When a mid-flight professional fails to receive the guidance they need to shift gears or advance, a deadweight void grows even larger, which hinders the worker, universities, and the community at large.
Australia is increasingly reliant on professional expertise, with prosperity flowing from keeping people moving with higher learning.
This will not come from longer initial degrees, more masters, a melange of executive education, or even massifying the doctorate. This is all simply more of the same peddled in increasingly competitive and often muddled markets, yielding evermore diminishing returns.
The key is shifting from education products to learning experiences. People need a credential at the start of their career to get going.
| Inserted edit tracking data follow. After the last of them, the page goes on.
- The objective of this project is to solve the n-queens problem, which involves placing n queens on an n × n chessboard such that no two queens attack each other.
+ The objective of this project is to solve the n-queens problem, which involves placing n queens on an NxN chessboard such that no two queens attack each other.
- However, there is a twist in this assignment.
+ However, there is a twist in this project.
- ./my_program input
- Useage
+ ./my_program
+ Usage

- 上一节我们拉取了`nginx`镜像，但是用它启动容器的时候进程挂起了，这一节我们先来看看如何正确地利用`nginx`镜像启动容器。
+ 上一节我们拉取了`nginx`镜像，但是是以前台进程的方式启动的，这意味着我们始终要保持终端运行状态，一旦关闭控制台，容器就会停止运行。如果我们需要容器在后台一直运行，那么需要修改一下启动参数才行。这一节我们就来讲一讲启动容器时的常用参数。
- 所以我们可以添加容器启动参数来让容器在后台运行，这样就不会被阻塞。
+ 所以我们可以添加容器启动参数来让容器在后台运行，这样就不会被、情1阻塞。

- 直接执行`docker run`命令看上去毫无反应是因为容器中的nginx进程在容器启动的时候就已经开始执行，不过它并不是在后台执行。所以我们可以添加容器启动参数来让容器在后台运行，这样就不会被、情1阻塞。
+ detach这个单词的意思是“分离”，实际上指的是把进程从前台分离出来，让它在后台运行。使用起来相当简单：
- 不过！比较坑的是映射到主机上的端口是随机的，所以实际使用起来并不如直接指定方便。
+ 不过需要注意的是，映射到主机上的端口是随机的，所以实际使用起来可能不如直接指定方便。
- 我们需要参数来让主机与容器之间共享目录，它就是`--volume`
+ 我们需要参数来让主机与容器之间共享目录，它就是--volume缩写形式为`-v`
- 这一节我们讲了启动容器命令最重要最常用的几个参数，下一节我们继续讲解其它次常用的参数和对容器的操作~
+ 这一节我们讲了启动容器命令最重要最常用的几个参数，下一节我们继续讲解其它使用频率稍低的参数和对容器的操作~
But for those down the track, another credential can be almost the last thing they need, eclipsed only by the failure to engage in careerlong learning overall.
This shift turns on knowing what skills are needed, and clarifying these for people at the start, not just during or at the end of their learning. This means switching assessment from focusing on the curriculum which is taught, to focusing on what learners know and can do. Insights can shape the packaging of relevant learning experiences, and for universities a whole lot more friends and prosperity than any marcom can buy.
Australian universities have almost everything they need to make this jump – all the education kit, most of the tech, and an abundance of expertise. Most could be done tomorrow, creating extra wealth for so many. So, what’s getting in the way?
Most innovation thrives outside the Anglosphere boundaries which mark out where Australian innovation plays. National regulation which standardises qualifications and adjectives is surely a hinderance. Huge tech lock-ins to the enterprise status quo are another. Likewise, endless governance committees work like treacle to stymy agility. The endless overflow of young credential seekers and thirst for research glory, sideline education. Australia has yet to get a platform to clear this market, though coding fingers are tapping. Many of the solutions are too local, with regions likely playing a huge role in forging needed partnerships.
Things change gradually, then suddenly. Commercial firms have tunnelled into this market to reveal the lucrative returns which flow from keeping professionals moving. Large foreign firms have started sharpening their PowerPoints.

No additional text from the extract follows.